I mostly stopped playing games after that, but started again after my Sister stumbled on things like Top speed2 (3 didn't exist at the time), duck hunt, and two german games called Der Tag wird zur Nacht and Mückenjagd. Shortly after that I got my own pc and somehow ended up getting the l works games. Those games happened to have a shortcut link set up to access their website, as many other games did during that time. So from there I was able to download all the other l works games, including the demos for judgement day and Super Liam.
Funny story, when I got the Super Liam demo, I knew there was more content in the full version that I couldn't access, and that at the end of the demo version, you'd get this announcement telling you you had to buy the full game. So I was like "if the game can't tell me that it's over, it must continue!" So I deleted the demo sound file, hoping that if I did, the game would continue on because it had nothing to play. Needless to say it didn't work.
Anyway, from the l works page, I somehow reached the bsc games page, no idea how. I think there was a link to it at one time. There I found all their games like Troopanum, Pipe, etc. And this was the first time where I seriously wanted to find ways to get full versions of games, because most of their games were tryals. It was this time where audio game devs tried really hard to make a living off of selling games to blind people. Hahahahahaha, pretty funny in hindsight.
So from the bsc site, I think there was a link on it somewhere that brought me to audiogames.net. I saw the database for the first time, but originally thought that you couldn't download any of the games because 1000AD was the first entry, and I didn't know what browser games were at the time. But eventually I got how it worked, and proceeded to try every single game from the db. My poor windows xp computer from 2004 or so ended up with over 100 desktop items and a start menu so full of icons it covered half the screen. I could only play offline games back then, because for some random reason I couldn't sign up to any browser games no matter what I tried. It just... didn't let me. And I didn't have enough patience to figure out how muds worked.
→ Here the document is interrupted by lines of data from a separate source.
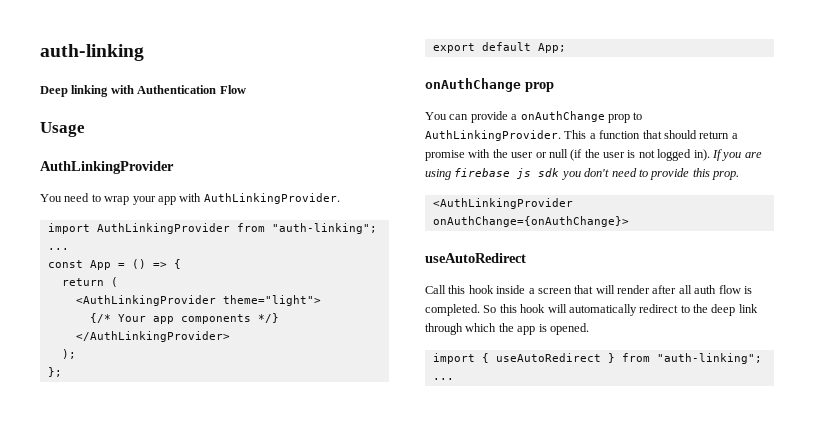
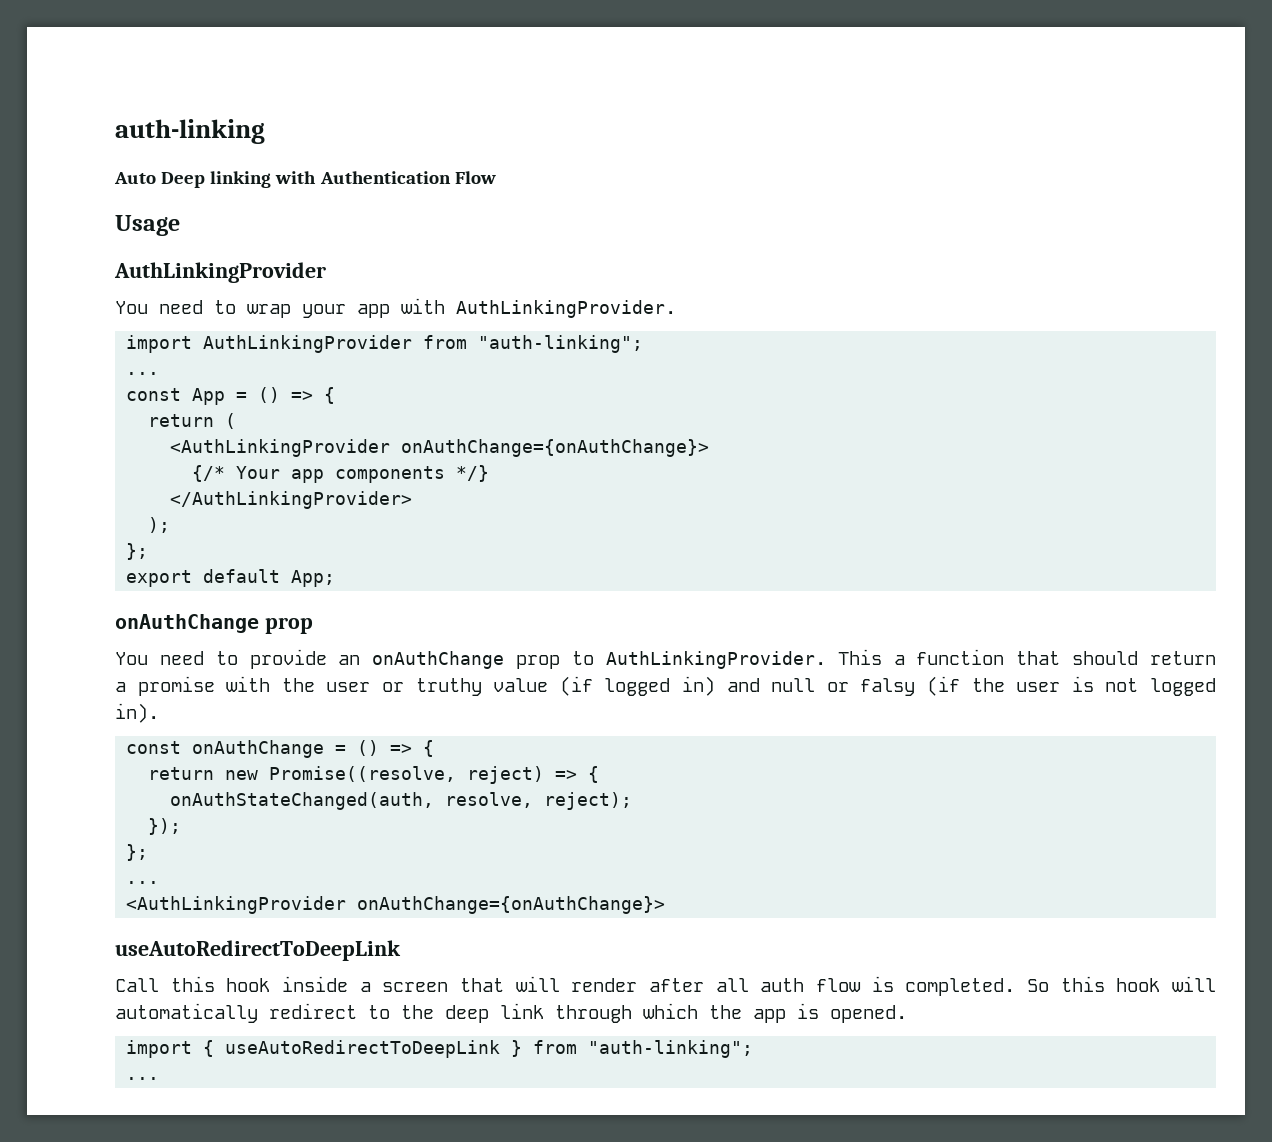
(144, 52) none -> [114,172,156,184] Auto
[222,295,321,306] theme="light"> -> [401,439,710,457] onAuthChange={onAuthChange}>
[449,111,518,123] can provide a -> [159,649,361,669] need to provide an
[548,149,568,158] null -> [415,676,916,696] truthy value (if logged in) and null or falsy
[711,149,762,161] [425,168,739,180] [432,198,573,209] [432,216,629,227] [425,253,526,263] If you are using firebase js sdk you don't need to provide this prop. // <AuthLinkingProvider onAuthChange={onAuthChange}> // useAutoRedirect -> [126,740,435,758] [148,766,600,784] [170,792,633,810] [148,818,182,835] [126,844,149,861] [126,881,160,884] [126,896,666,914] [115,940,401,961] // const onAuthChange = () => { // return new Promise((resolve, reject) => { // onAuthStateChanged(auth, resolve, reject); // }); // }; // ... // <AuthLinkingProvider onAuthChange={onAuthChange}> // useAutoRedirectToDeepLink
[495,353,601,362] useAutoRedirect -> [225,1040,501,1058] useAutoRedirectToDeepLink

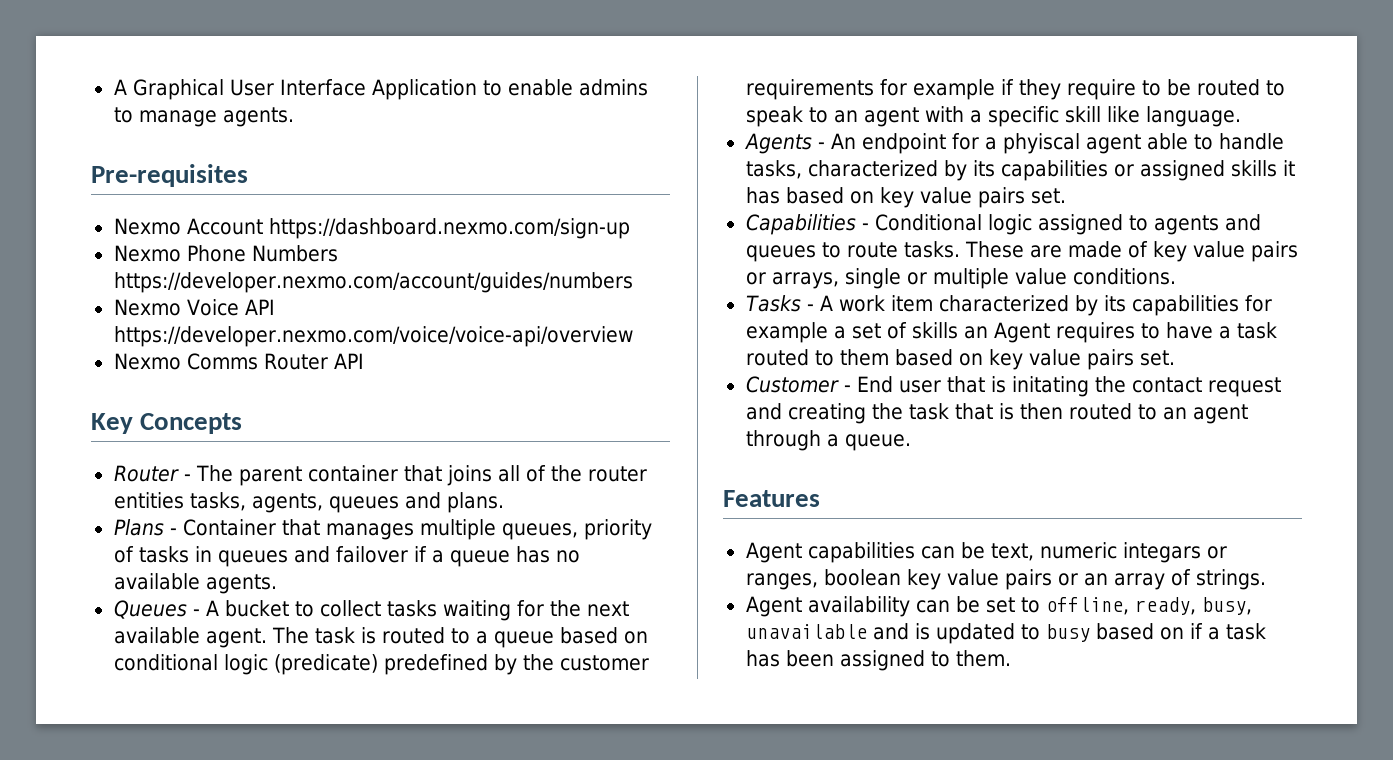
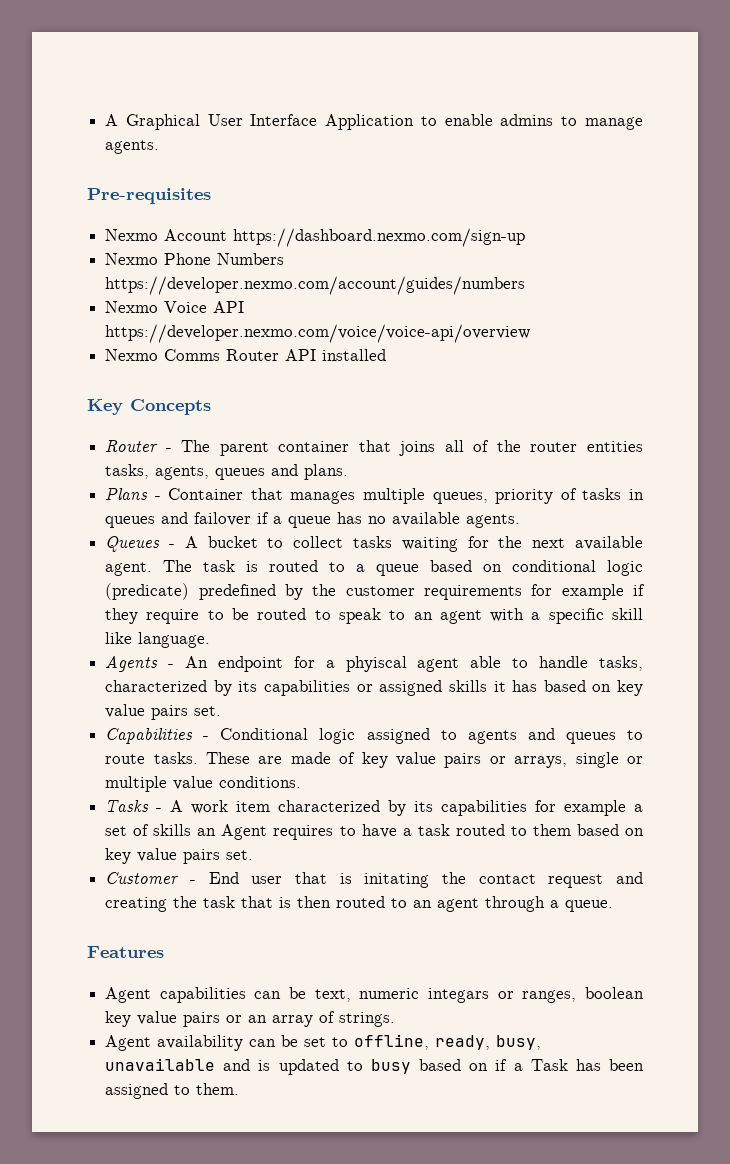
(364, 361) none -> [322,349,387,361] installed
[1225,623,1266,640] task -> [530,1059,568,1071] Task

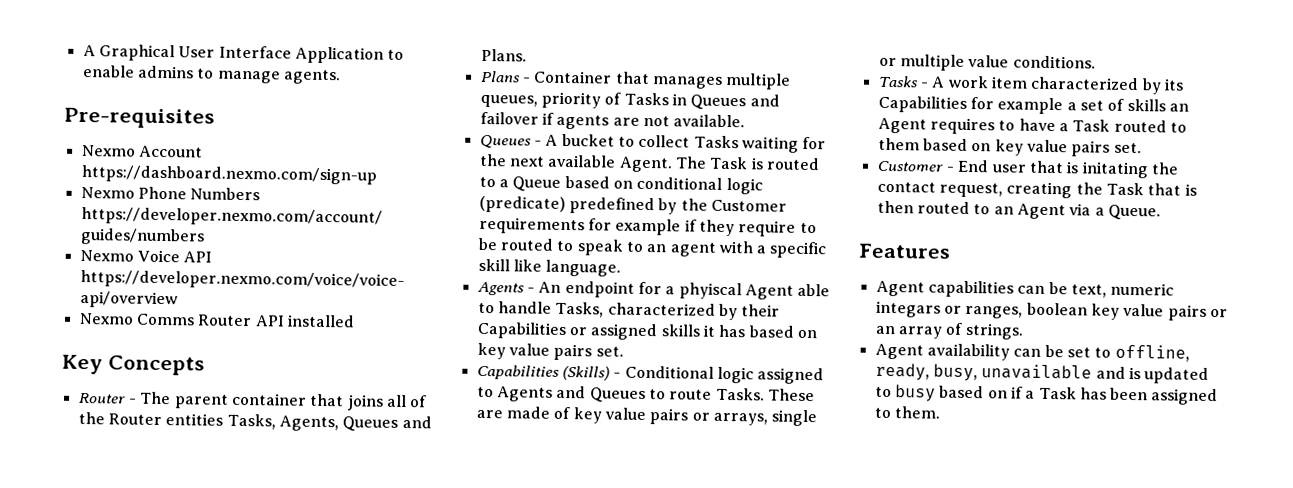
[530,441,644,452] [105,464,349,480] router entities tasks, agents, queues and plans. -> [107,413,432,432] [480,48,527,62] Router entities Tasks, Agents, Queues and Plans.
[582,488,644,500] [105,512,521,528] tasks in queues and failover if a queue has no available agents. -> [623,92,780,111] [479,111,746,130] Tasks in Queues and failover if agents are not available.
[352,536,392,548] tasks -> [693,135,739,149] Tasks
[105,560,236,576] agent. The task -> [618,156,749,173] Agent. The Task
[376,564,420,576] queue -> [512,176,562,192] Queue
[345,586,415,596] customer -> [710,199,787,212] Customer
[417,658,460,672] agent -> [744,284,794,300] Agent
[599,656,643,671] [105,680,351,696] tasks, characterized by its capabilities -> [555,301,781,321] [476,321,567,340] Tasks, characterized by their Capabilities
(194, 736) none -> [561,365,610,381] (Skills)
[467,728,616,744] agents and queues -> [496,385,646,403] Agents and Queues
[153,752,198,764] tasks. -> [715,387,765,401] Tasks.
[441,800,528,816] capabilities -> [877,95,967,113] Capabilities
[417,824,450,836] task -> [1072,119,1111,132] Task
[548,872,643,888] request and -> [938,182,1003,198] request,
[203,896,236,908] task -> [1105,182,1144,196] Task
[437,896,614,912] agent through a queue. -> [1016,203,1161,221] Agent via a Queue.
When I got my second computer in 2010, I was able to register for browser games, play muds, and sign up to Klango and, yes, this forum. God my first posts were horrible. In fact, they were the reason we can't thumb down posts anymore! yayayayayayayayayayayayay!
The rest tells itself. Since I was now part of the forum and could play online games, I moved with the trends most of the time. The bk games, Swamp, RTR, the japanese stuff, crazy party, eurofly... You get the idea.
Now looking back at 12 years of gaming history. Sometimes I wish I'd never started playing the bloody things, especially when looking at my social development. But hey, a bit too late to change the past now I guess.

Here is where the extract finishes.